A 25-year-old man with a history of atrioventricular (AV) canal defect repair in childhood underwent transesophageal echocardiography that revealed left atrial appendage morphology of the right atrial appendage (A) and a prominent azygos vein (B). Three-dimensional transesophageal echocardiography showed a cleft anterior mitral valve (Online Video 1). Cardiac magnetic resonance imaging confirmed the diagnosis of bilateral left-sidedness syndrome, including left atrial isomerism (C), absence of the intra-hepatic segment of the inferior vena cava (IVC), azygos continuation of the IVC (D, Online Video 2), and hyparterial bronchi (E).

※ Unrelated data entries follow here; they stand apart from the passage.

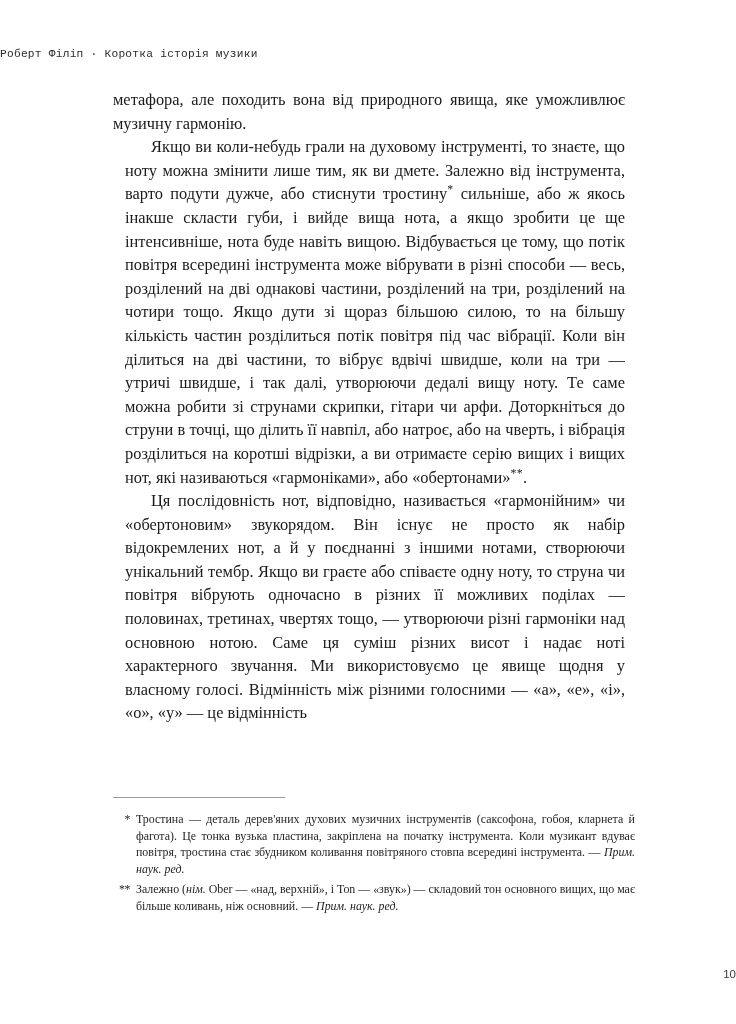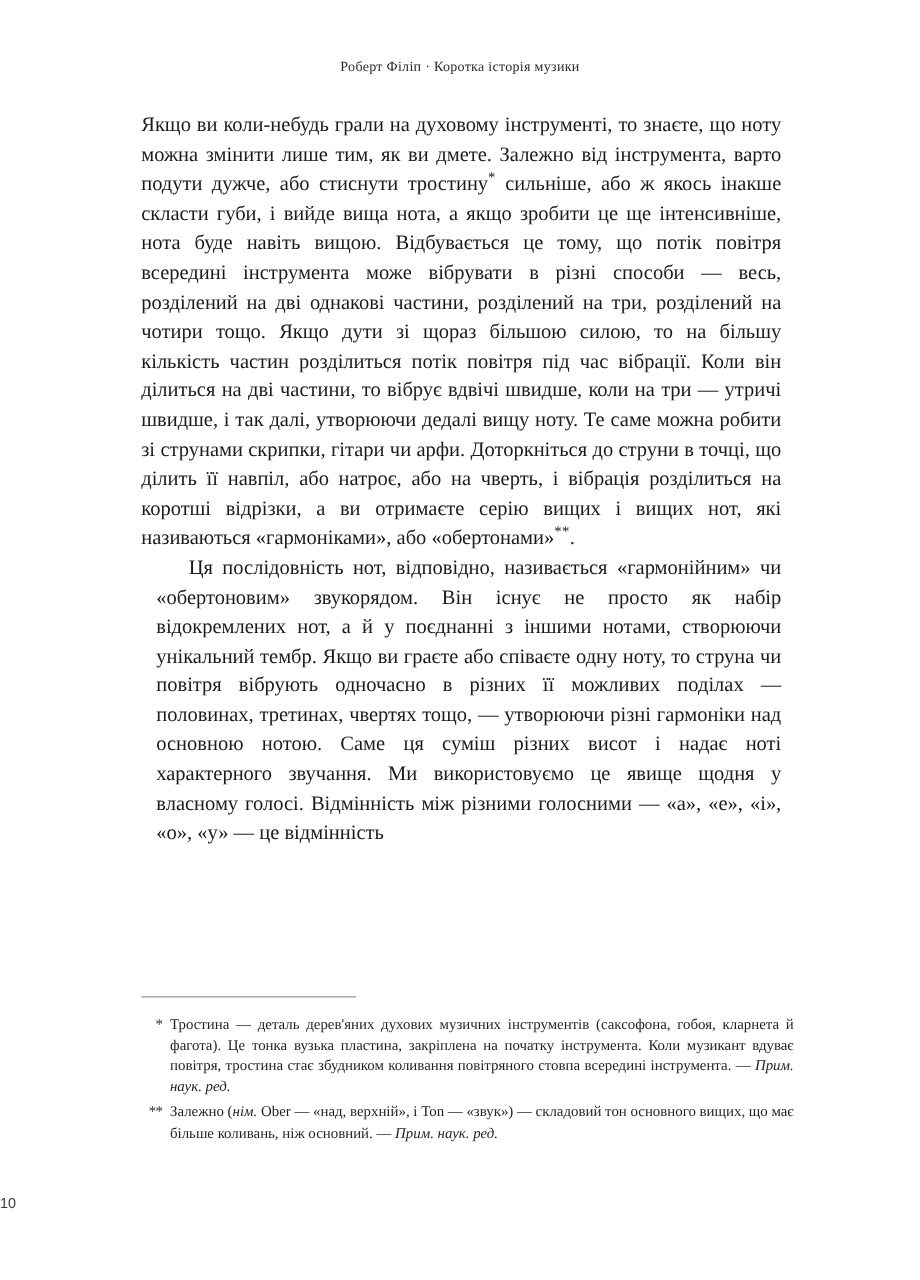--- a/index.html
+++ b/index.html
@@ -27,8 +27,8 @@
     top: 48px;
     left: 0;
     right: 0;
-    text-align: center;
-    font-family: Liberation Serif, serif;
+    text-align: left;
+    font-family: Liberation Mono, monospace;
     font-size: 11.2px;
     letter-spacing: 0.25px;
     color: #2b2b2b;

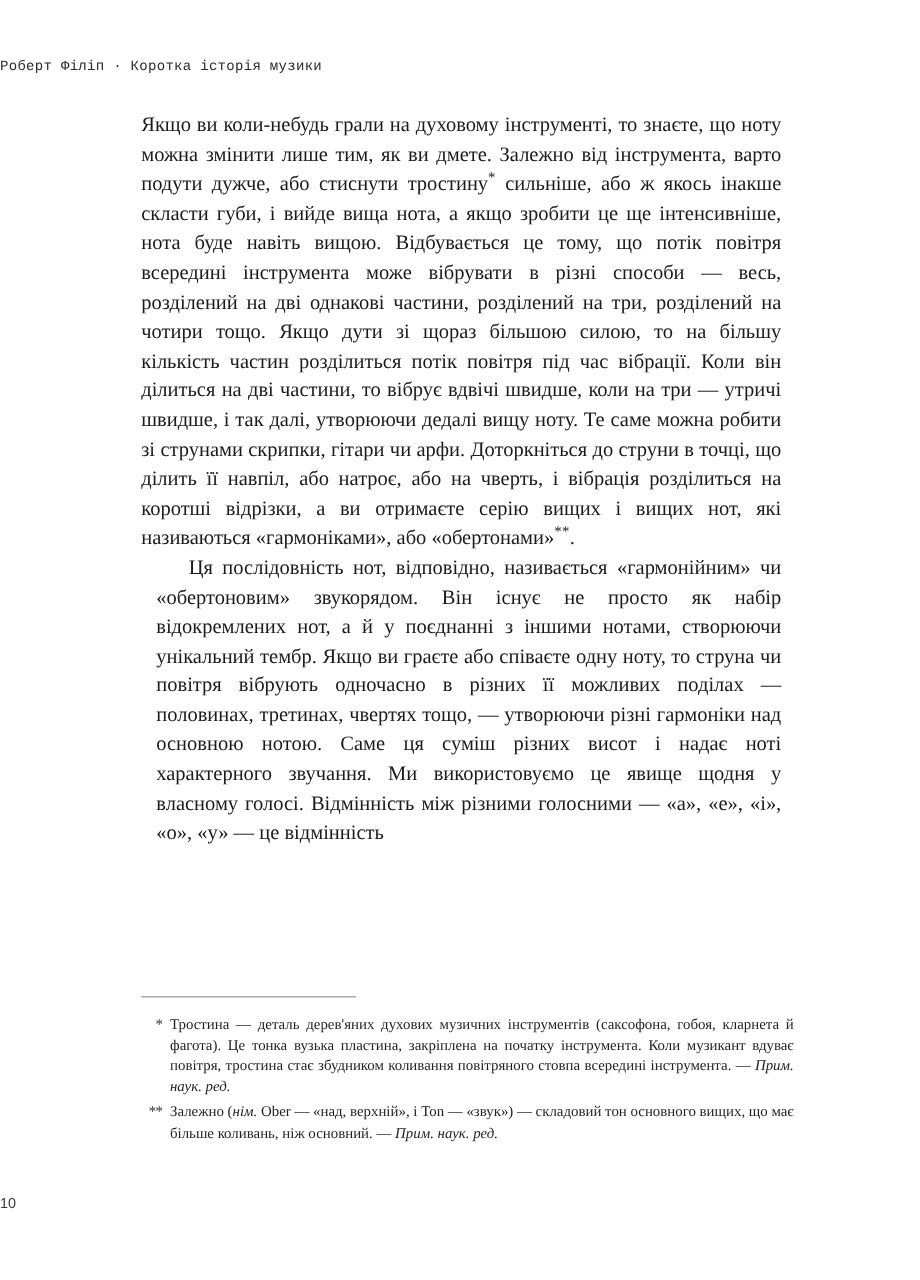--- a/index.html
+++ b/index.html
@@ -127,6 +127,7 @@
 
   <div class="text-column">
 
+    <p class="body-par">метафора, але походить вона від природного явища, яке уможливлює музичну гармонію.</p>
 
     <p class="body-par"><span>Якщо ви коли-небудь грали на духовому інструменті, то знаєте, що ноту можна змінити лише тим, як ви дмете. Залежно від інструмента, варто подути дужче, або стиснути тростину</span><span class="fn-ref">*</span><span> сильніше, або ж якось інакше скласти губи, і вийде вища нота, а якщо зробити це ще інтенсивніше, нота буде навіть вищою. Відбувається це тому, що потік повітря всередині інструмента може вібрувати в різні способи — весь, розділений на дві однакові частини, розділений на три, розділений на чотири тощо. Якщо дути зі щораз більшою силою, то на більшу кількість частин розділиться потік повітря під час вібрації. Коли він ділиться на дві частини, то вібрує вдвічі швидше, коли на три — утричі швидше, і так далі, утворюючи дедалі вищу ноту. Те саме можна робити зі струнами скрипки, гітари чи арфи. Доторкніться до струни в точці, що ділить її навпіл, або натроє, або на чверть, і вібрація розділиться на коротші відрізки, а ви отримаєте серію вищих і вищих нот, які називаються «гармоніками», або «обертонами»</span><span class="fn-ref">**</span><span>.</span></p>
 

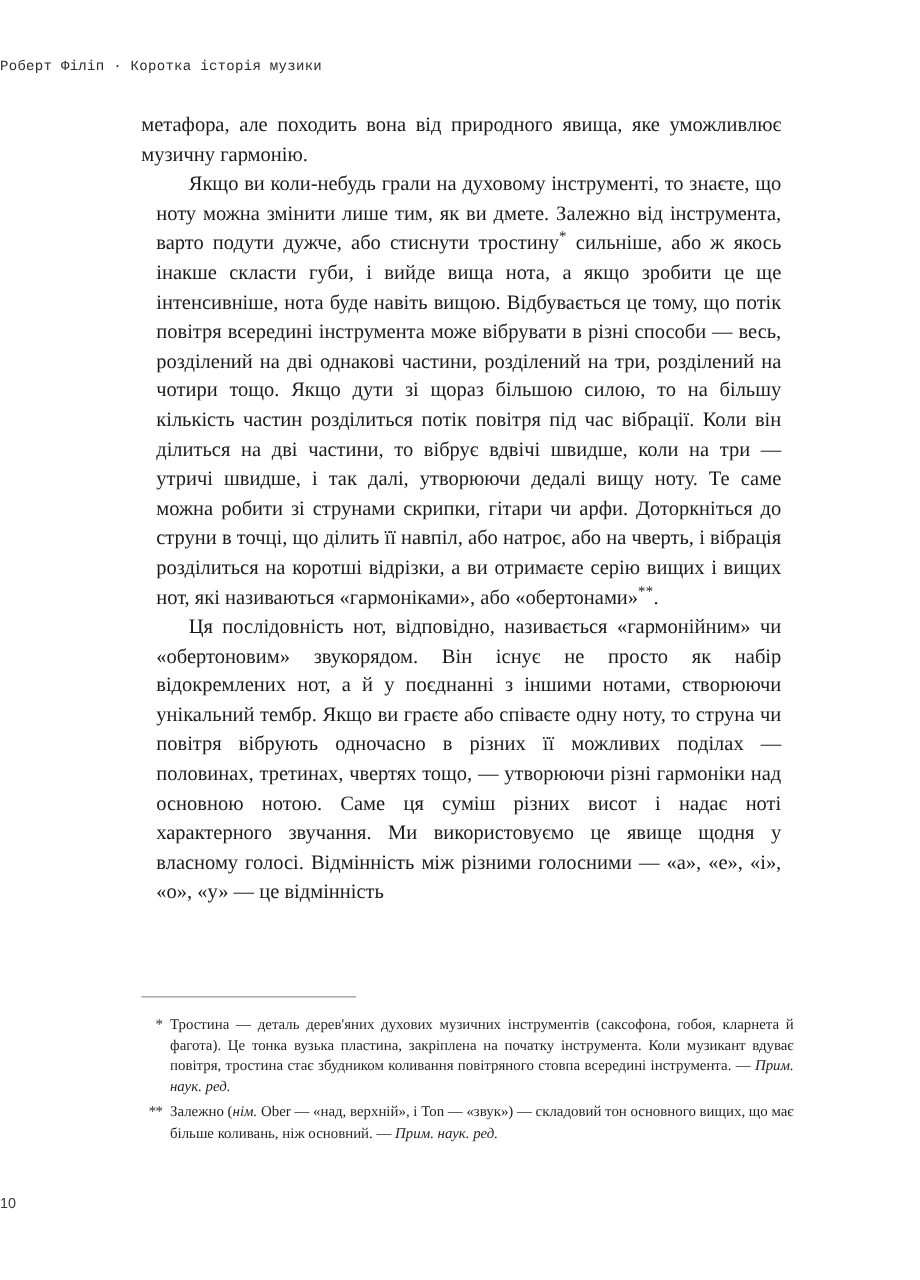--- a/index.html
+++ b/index.html
@@ -109,10 +109,10 @@
   
   .folio {
     position: absolute;
-    bottom: 55px;
+    bottom: 44px;
     left: 0;
     right: 0;
-    text-align: left;
+    text-align: right;
     font-family: "Liberation Sans", "DejaVu Sans", sans-serif;
     font-size: 11.5px;
     color: #3a3a3a;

Heterotaxy syndrome represents a group of disorders of abnormal lateralization of the abdominal and thoracic organs. Sidedness of the heart is determined by the atrial appendage morphology. Cardiovascular findings of bilateral left-sidedness syndrome include bilateral left atrial appendage morphology, AV canal defects, azygos continuation of the IVC, as well as conduction abnormalities. Extracardiac findings include midline liver, polysplenia, hyparterial bronchi, and bi-lobed lungs. SVC = superior vena cava.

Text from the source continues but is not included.